[Web page revision data]

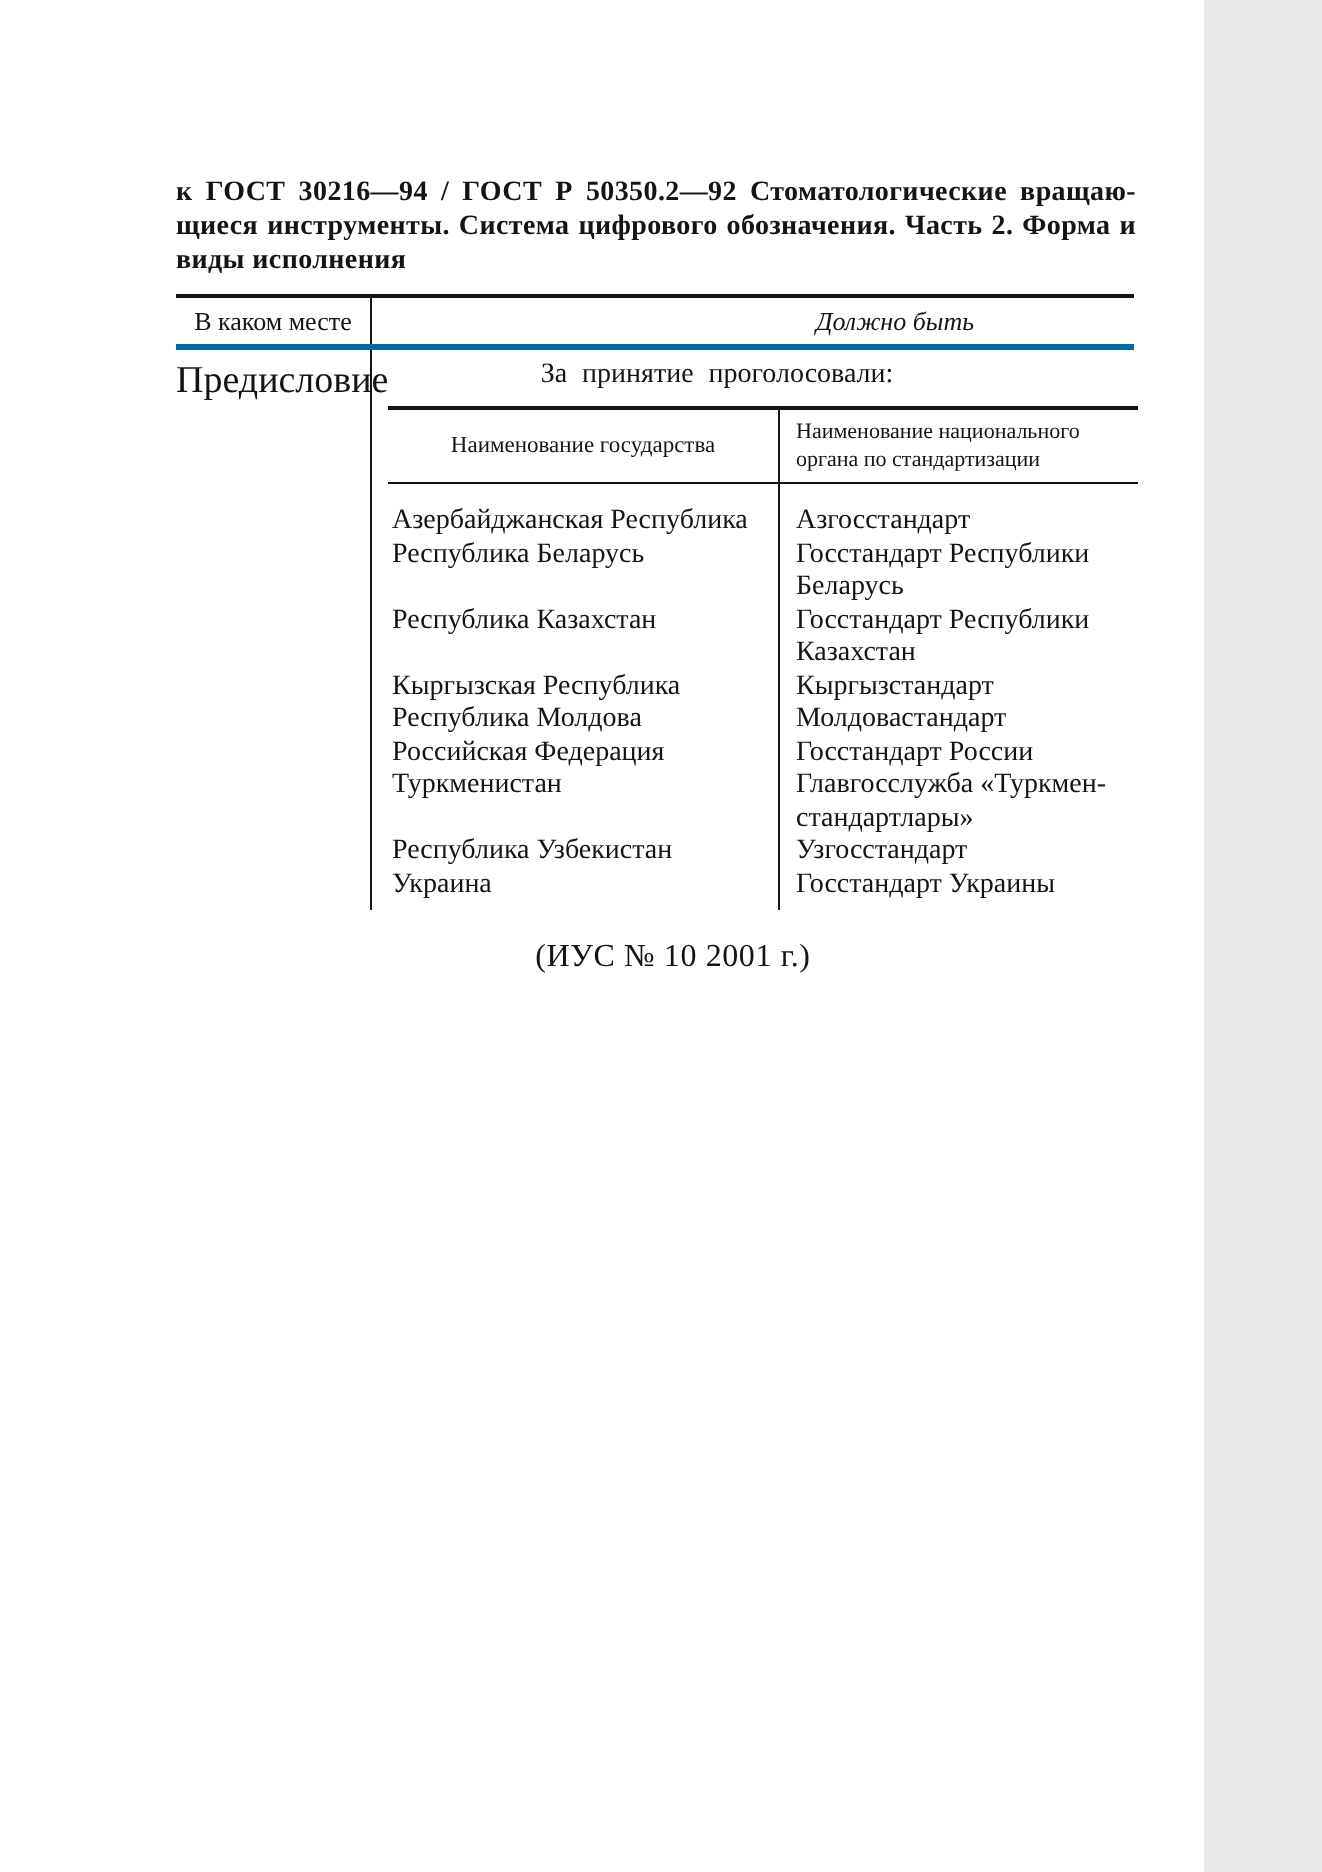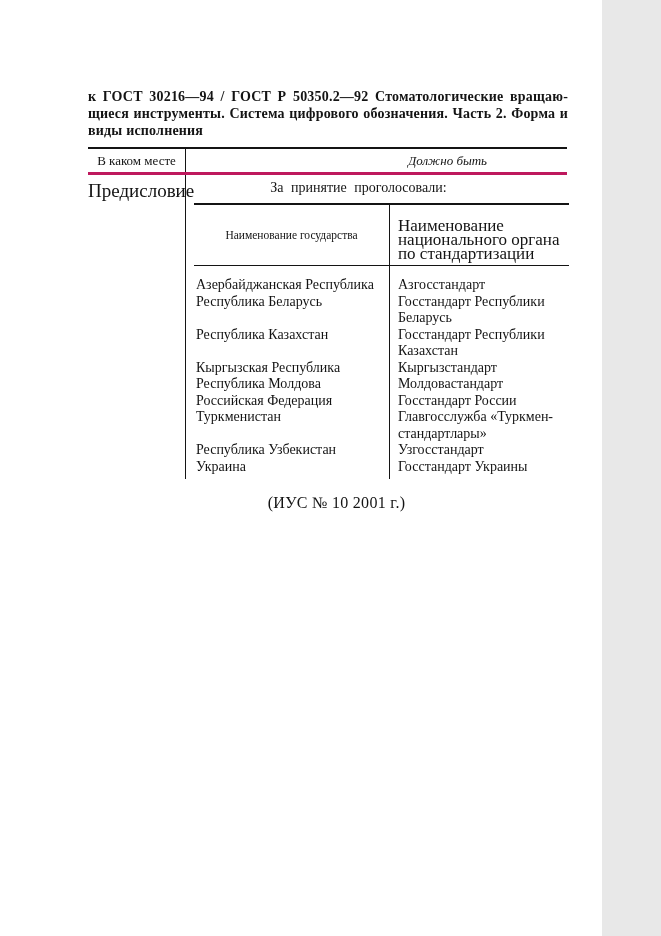"В каком месте" .head-row { border-bottom: 3px solid #be185d -> 3px solid #0369a1 }
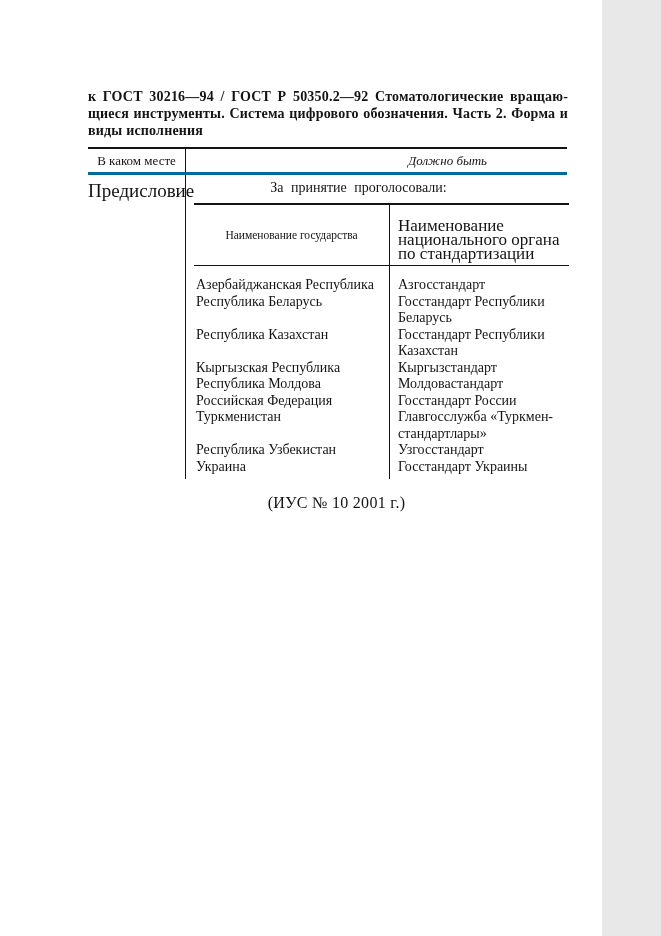"Наименование национального органа по" .ih-agency { font-size: 17px -> 11px; padding: 14px 2px 4px 8px -> 4px 2px 4px 8px }
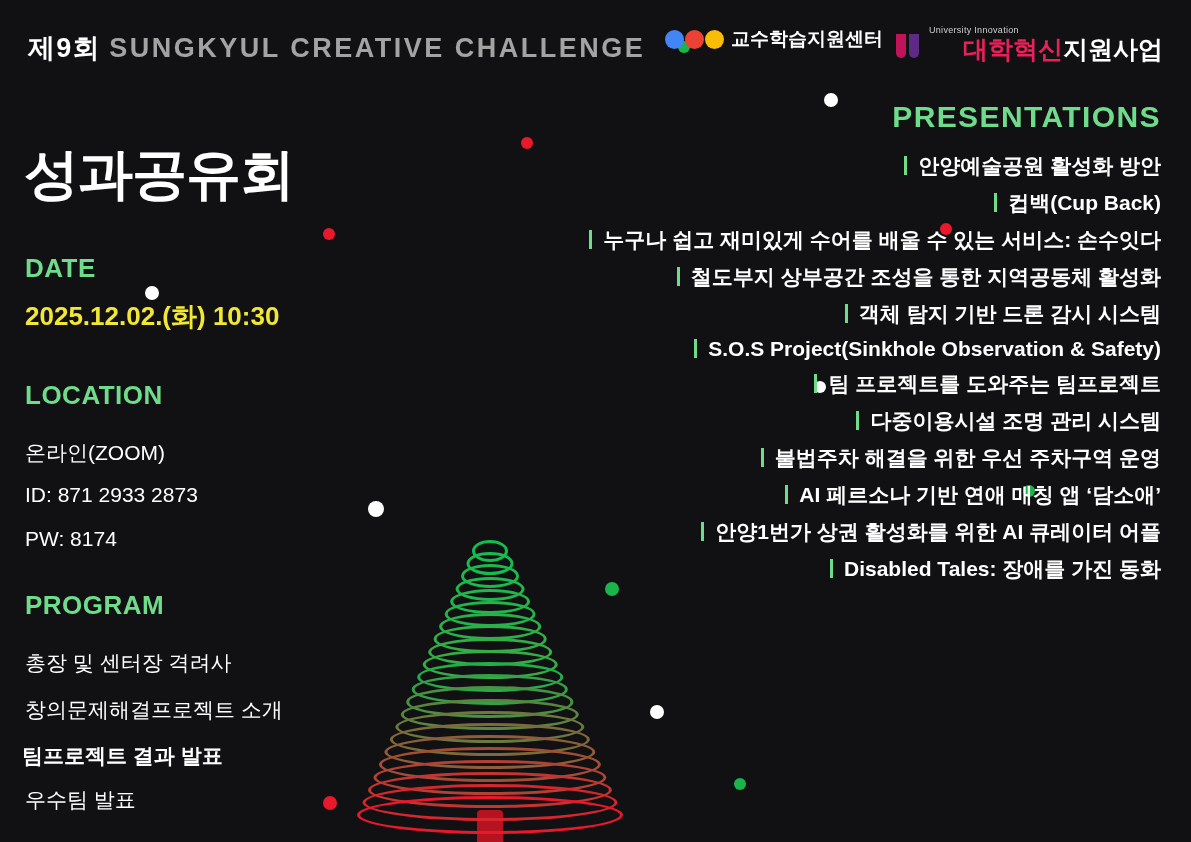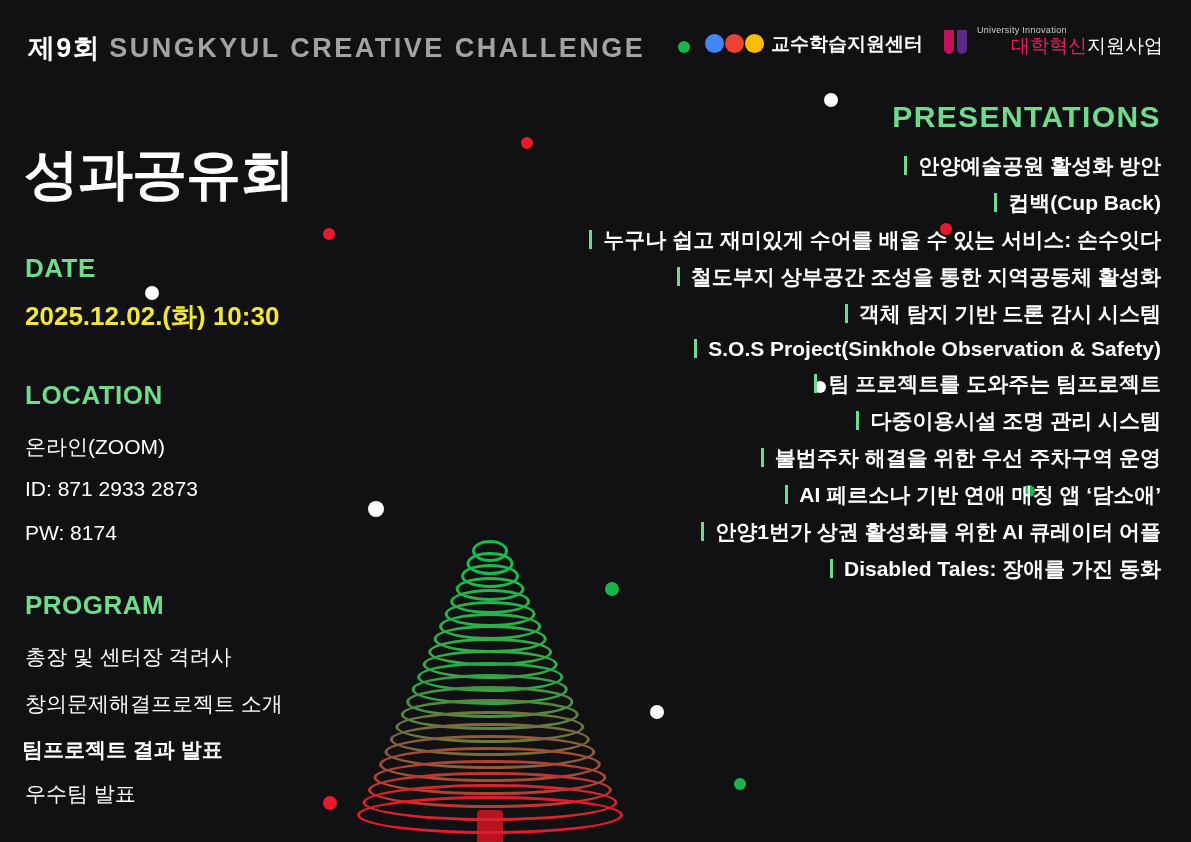"교수학습지원센터" #logos { align-items: flex-end -> flex-start; gap: 20px -> 12px }
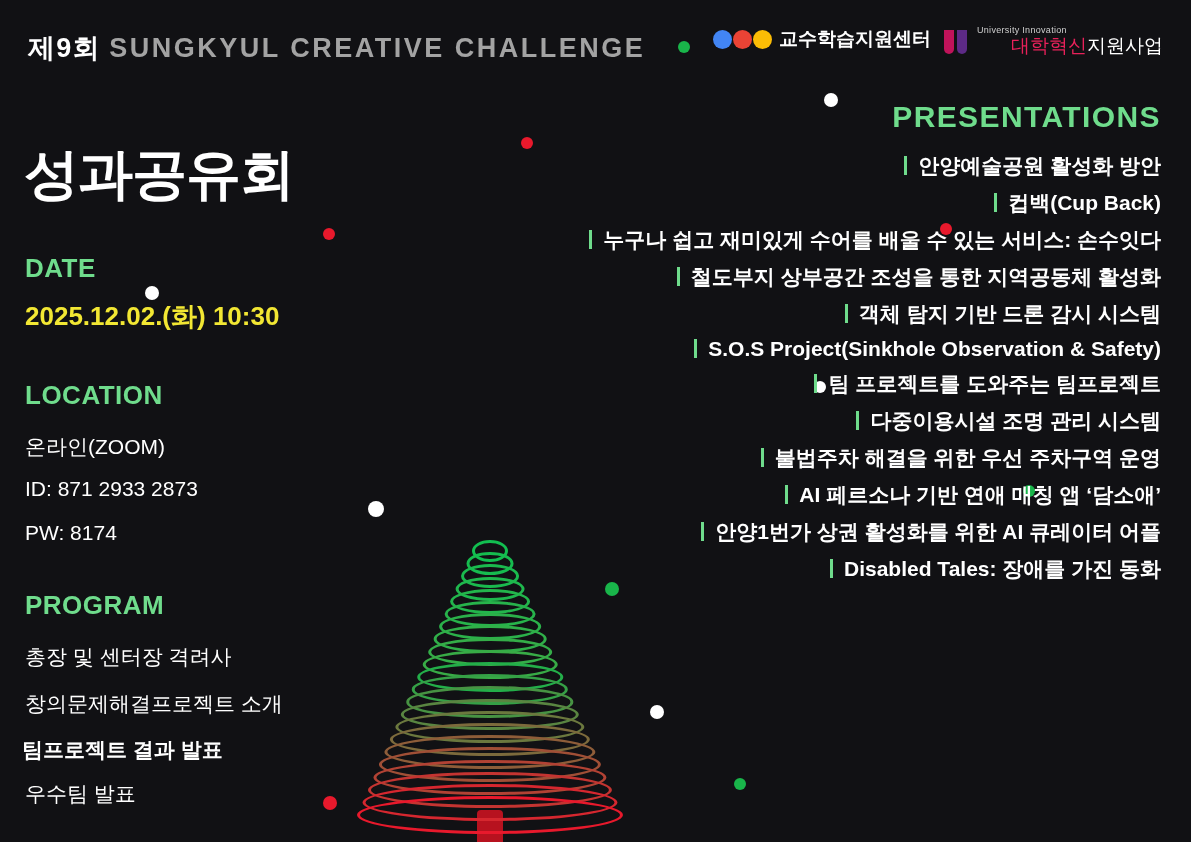"대학혁신지원사업" .u-main { font-size: 19px -> 25px; font-weight: normal -> bold }
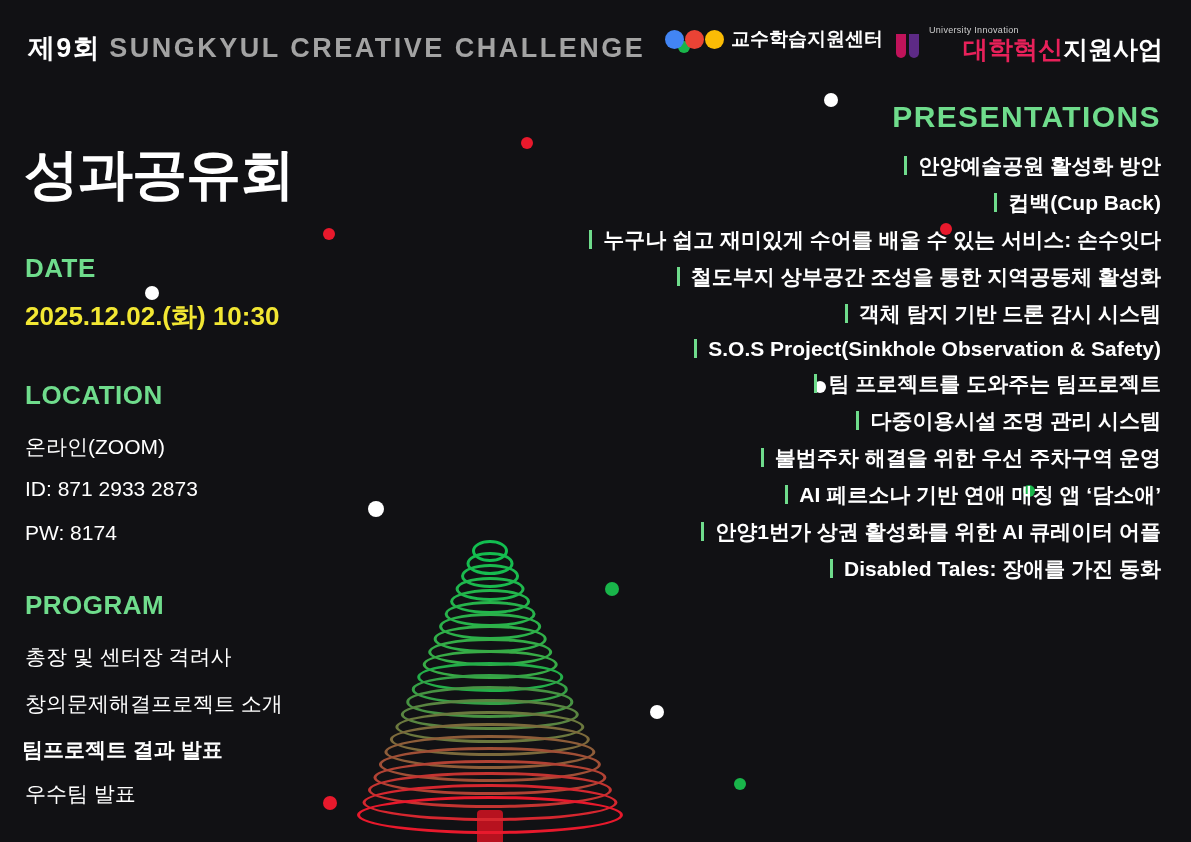"온라인(ZOOM)" .sec-body { margin-top: none -> 6px }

» YOUR GOAL
Print the records above verbatim, pictures excluded.

» WRITTEN RESPONSE
"В каком месте" .head-row { border-bottom: 3px solid #be185d -> 3px solid #0369a1 }
"Наименование национального органа по" .ih-agency { font-size: 17px -> 11px; padding: 14px 2px 4px 8px -> 4px 2px 4px 8px }
"교수학습지원센터" #logos { align-items: flex-end -> flex-start; gap: 20px -> 12px }
"대학혁신지원사업" .u-main { font-size: 19px -> 25px; font-weight: normal -> bold }
"온라인(ZOOM)" .sec-body { margin-top: none -> 6px }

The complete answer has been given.